Title VII programs under the Public Health Service Act should be "reinvented and reinvigorated," he said, to create "incentives and educational pathways that will select and train students for primary care, rural health, diversity and social mission."

Mullan also suggested changes in Medicare's funding of graduate medical education. Modest changes could push Medicare "GME" more toward community-based care rather than hospital-based care, he suggested. Major reform would entail requiring teaching hospitals "to undertake community or regionally oriented analyses of physician workforce needs," he said.
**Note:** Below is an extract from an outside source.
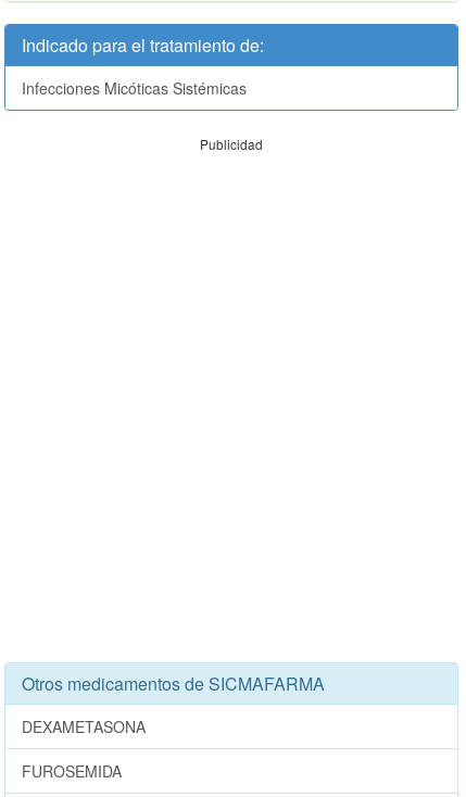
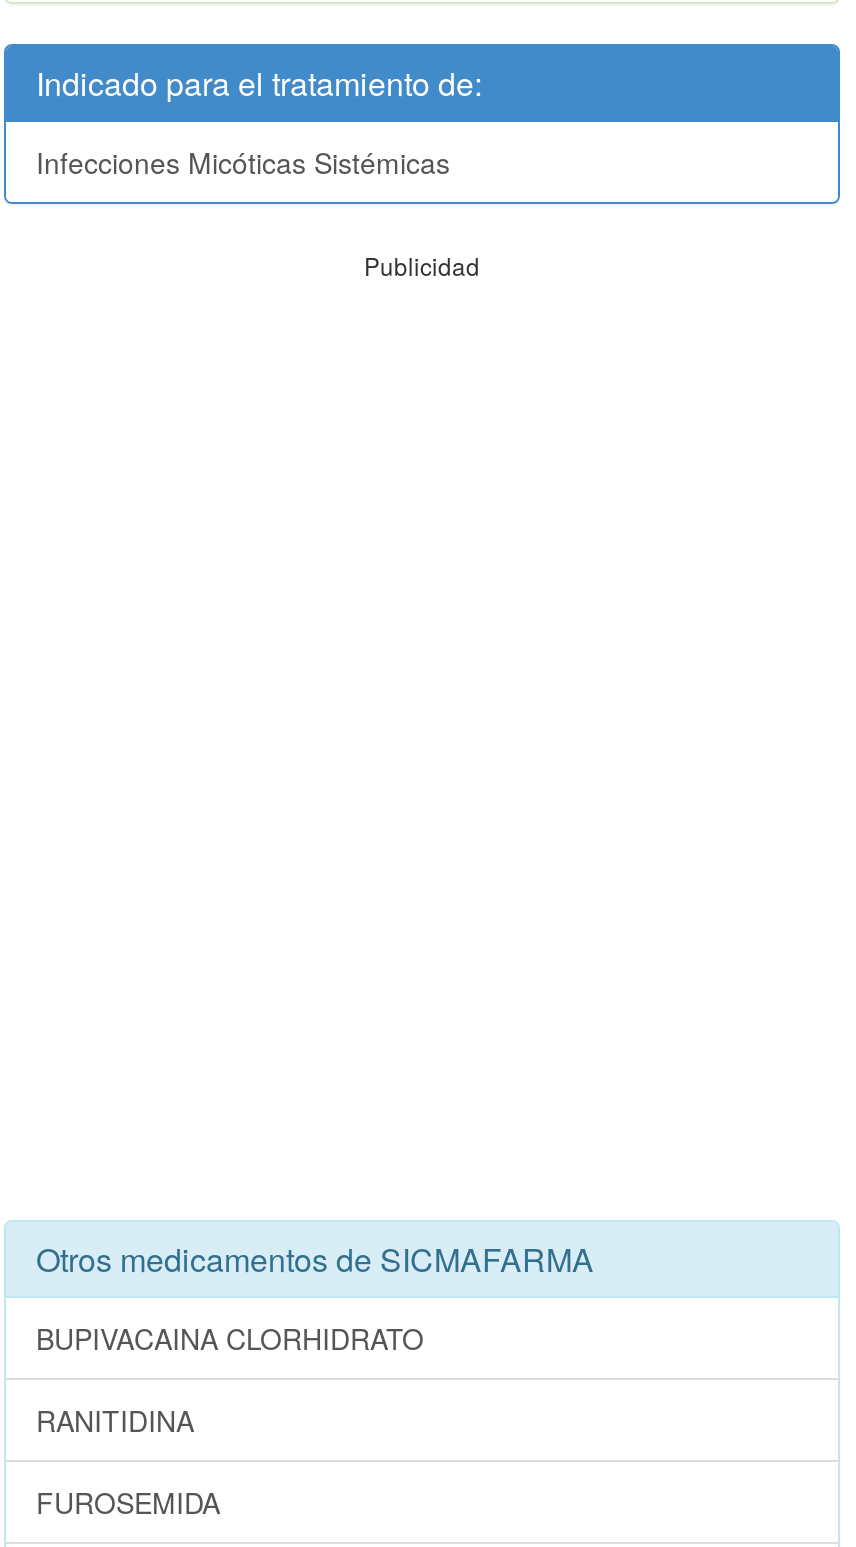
[22,716,146,737] DEXAMETASONA -> [36,1318,424,1440] BUPIVACAINA CLORHIDRATO | RANITIDINA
Another witness, neurosurgeon James R. Bean, testifying on behalf of the American Association of Neurological Surgeons, said a health overhaul plan should address barriers in access to care created by flaws in the medical liability system. Bean noted that Democrats including President Obama, Hillary Rodham Clinton when she was a U.S. senator from New York and Senate Finance Committee Chairman Max Baucus of Montana have called for measures to counter the rising cost of malpractice insurance.

"In other words," Bean said in his prepared testimony, "those at the forefront of health reform understand that it will do little good to achieve universal coverage or even the most up-to-date health care IT, if the doctors who actually supply the care are being driven from the business, forced to retire early or shun potentially risky, life-saving procedures because of our broken medical liability system."
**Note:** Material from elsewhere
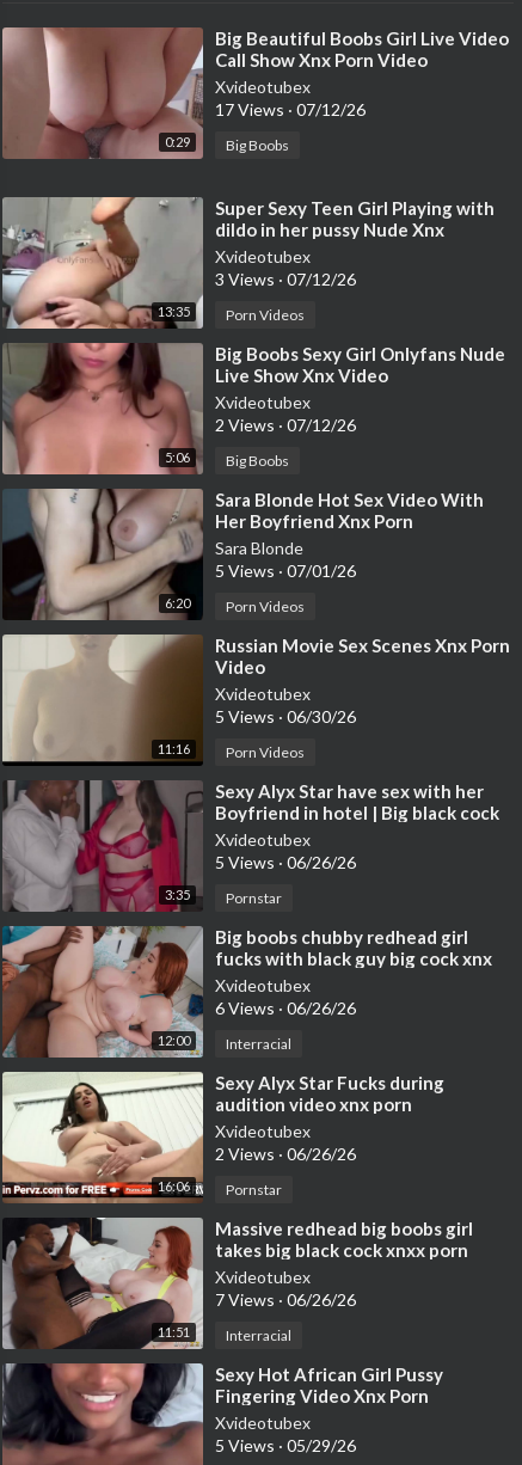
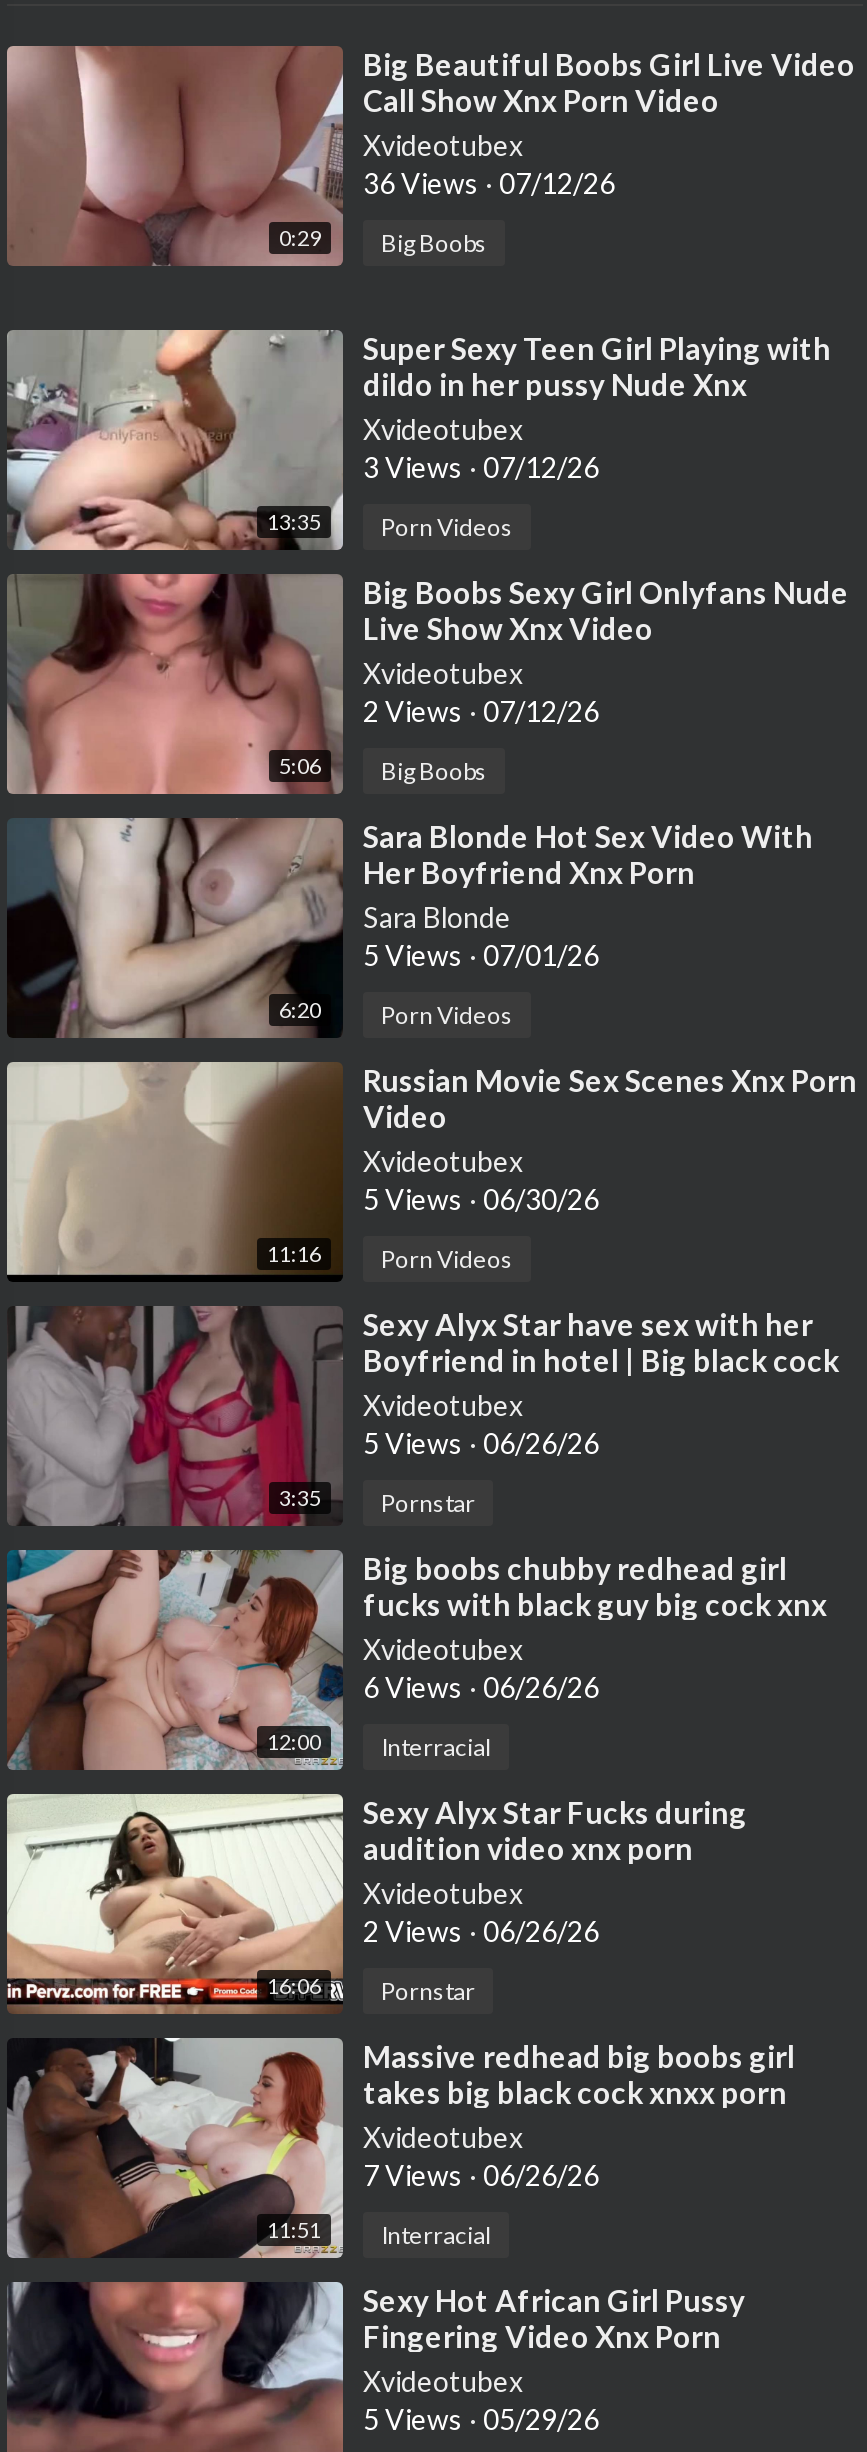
[215,100,366,120] 17 Views · 07/12/26 -> [363,167,615,201] 36 Views · 07/12/26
GOP lawmakers picked up on the liability issue. Rep. Joe L. Barton of Texas, the top Republican on the Energy and Commerce Committee, urged the subcommittee "to take a serious look at liability reform, as we move into the overall issue of health care reform." Barton asserted that a 2003 Texas law capping pain and suffering awards is bringing doctors back into the state, improving access to care by Texans "living in poor and medically underserved areas."

Michael Kitchell, president-elect of the Iowa Medical Society, described problems with access to care in rural areas. "Rural citizens make up over 20 percent of the nation's population, but only 9 percent of our nation's physicians reside in rural areas," he said. Rural doctors face lower pay and longer hours and vacancies for physicians go unfilled for years, he said. Recruiting won't improve until payment changes. "Physician shortages in rural areas are largely caused by Medicare payment policies that geographically penalize rural physicians," he said, adding that President Obama has urged "geographic equity" in payment. "I hope Congress will agree with President Obama: there should be geographic equity."
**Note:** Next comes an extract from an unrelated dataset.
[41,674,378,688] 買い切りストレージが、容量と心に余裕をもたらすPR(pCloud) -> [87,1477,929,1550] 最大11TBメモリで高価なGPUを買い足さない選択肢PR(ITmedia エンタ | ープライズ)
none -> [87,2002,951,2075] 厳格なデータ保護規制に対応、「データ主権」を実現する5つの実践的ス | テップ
Brian D. Smedley of the Joint Center for Political and Economic Studies noted higher cancer death rates among African Americans and a higher prevalence of diabetes among American Indians and Alaska Natives, among many other racial and ethnic disparities in health status and in access to care. Smedley said that "no single policy—such as expanding access to health insurance—will fully address health care inequality. Health care disparities are complex and are rooted in many causal factors" that require changes not only in health care financing but also in health care systems and workforce development, he said.

Diane Rowland, executive vice president of the Kaiser Family Foundation, testified that Medicaid has improved access to health services among the most vulnerable Americans. "Drawing on Medicaid's experience and already substantial coverage of the low-income population offers an appropriate starting point for extending coverage to the low-income uninsured population through health reform," she said in prepared testimony.